▸ **What you are asked to do**:
Your output should be the lines below from the one holding "الستارة على شجار" through the one holding "المرأة الحكيمة بعدما", transcribed exactly, with no pictures.
Task material section start
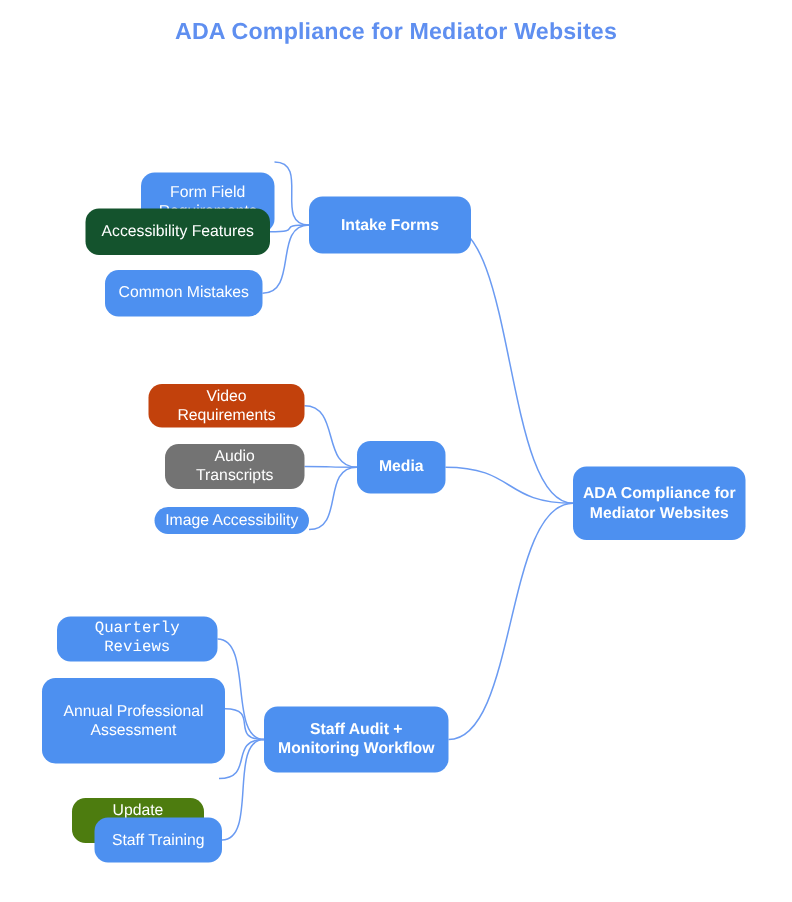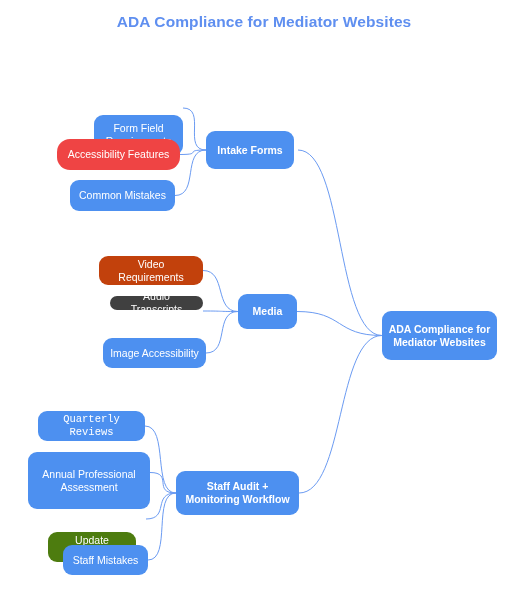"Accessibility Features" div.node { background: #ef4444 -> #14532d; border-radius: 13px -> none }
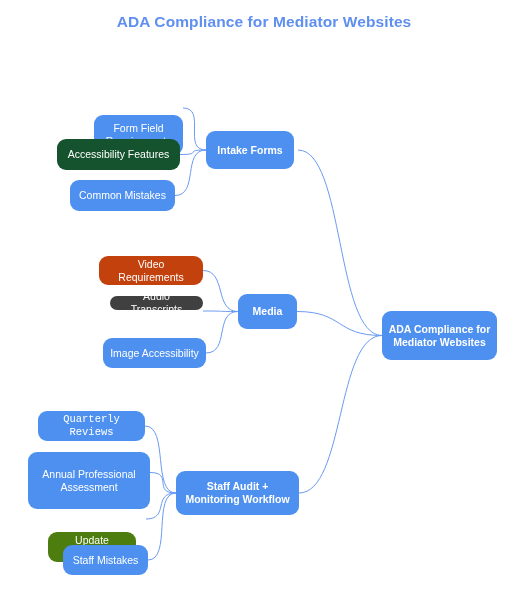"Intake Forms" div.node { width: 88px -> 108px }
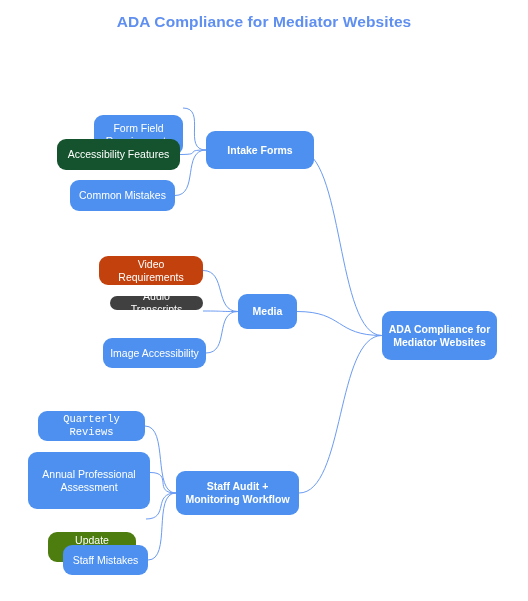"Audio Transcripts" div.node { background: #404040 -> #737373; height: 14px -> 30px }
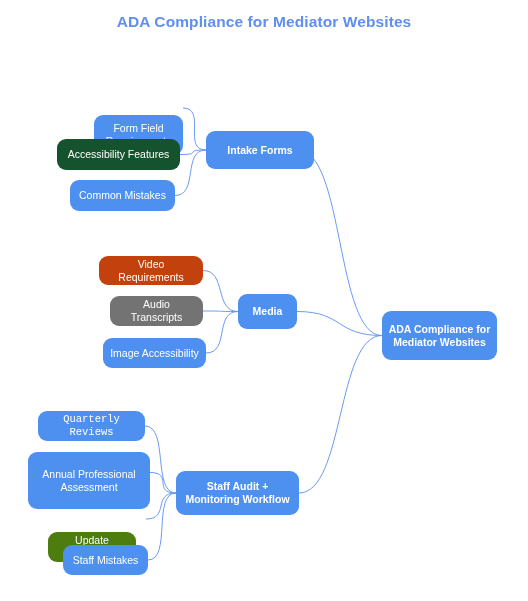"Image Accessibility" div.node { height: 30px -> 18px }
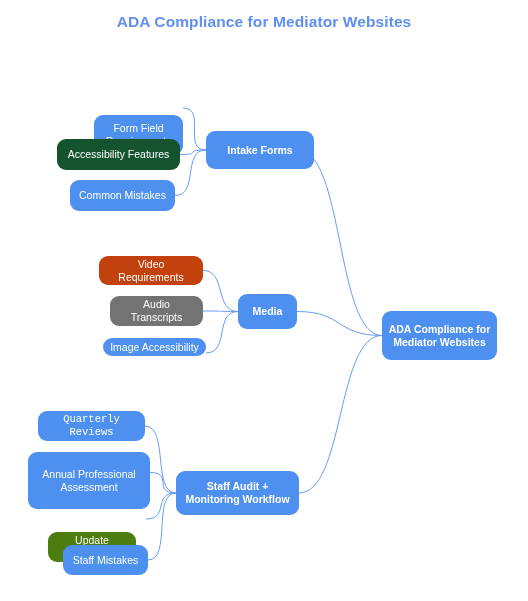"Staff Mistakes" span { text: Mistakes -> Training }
Task material section end
Task material section start
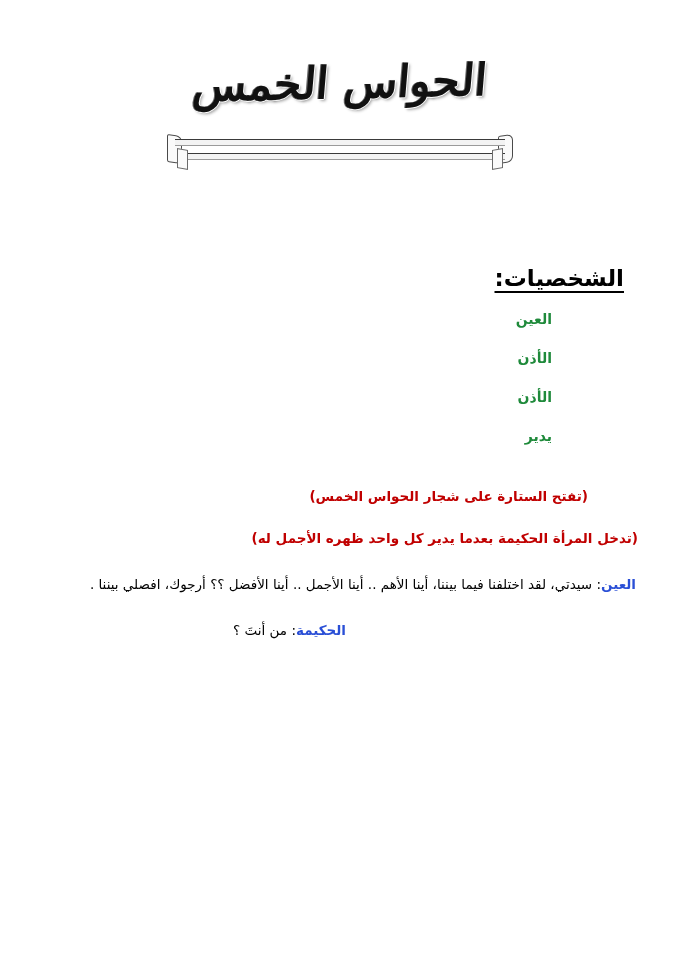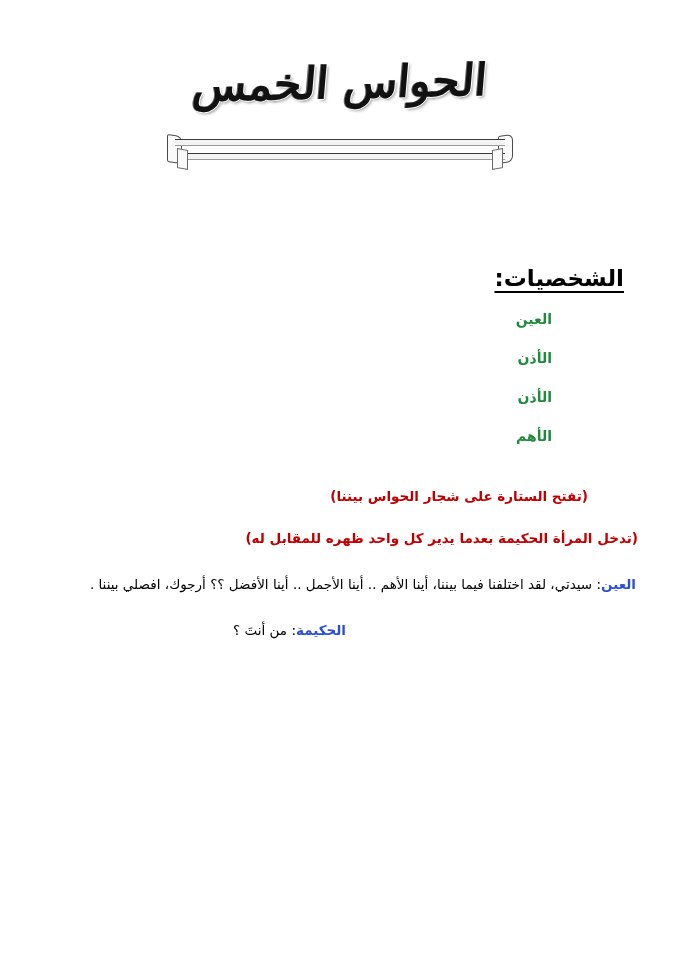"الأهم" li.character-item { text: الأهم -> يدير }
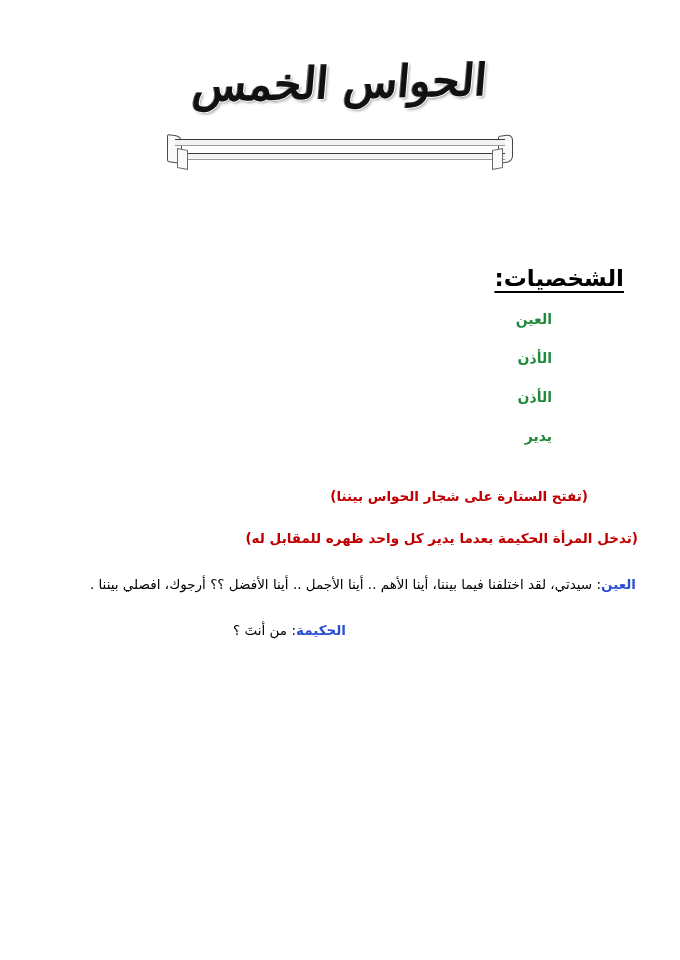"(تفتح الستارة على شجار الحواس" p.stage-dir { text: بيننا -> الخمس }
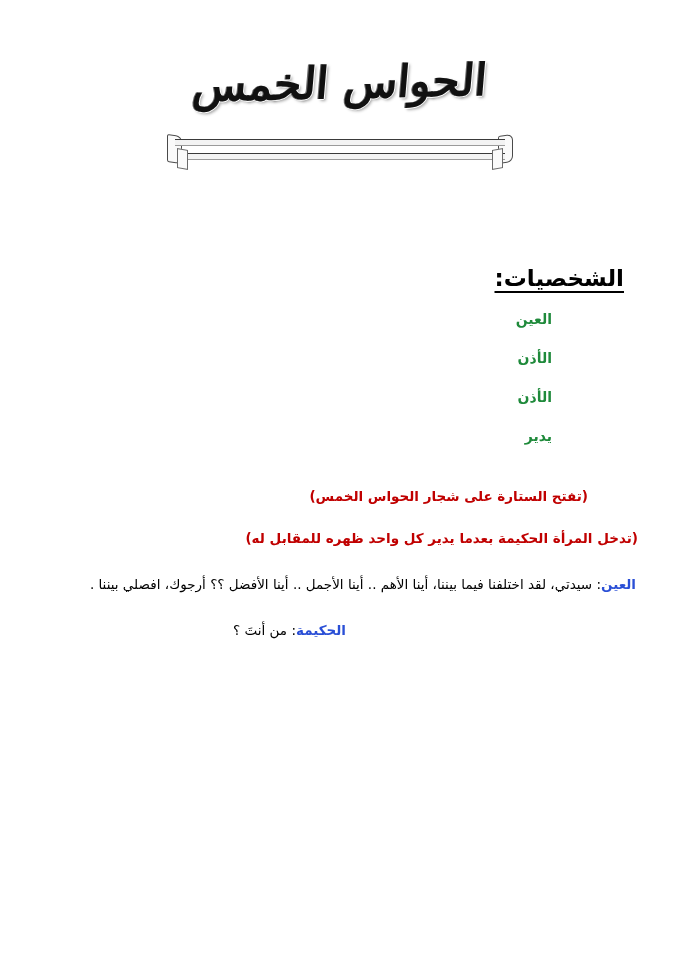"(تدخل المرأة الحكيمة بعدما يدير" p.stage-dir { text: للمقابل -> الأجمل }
Task material section end
▸ **Output for this exercise**:
"(تفتح الستارة على شجار الحواس" p.stage-dir { text: بيننا -> الخمس }
"(تدخل المرأة الحكيمة بعدما يدير" p.stage-dir { text: للمقابل -> الأجمل }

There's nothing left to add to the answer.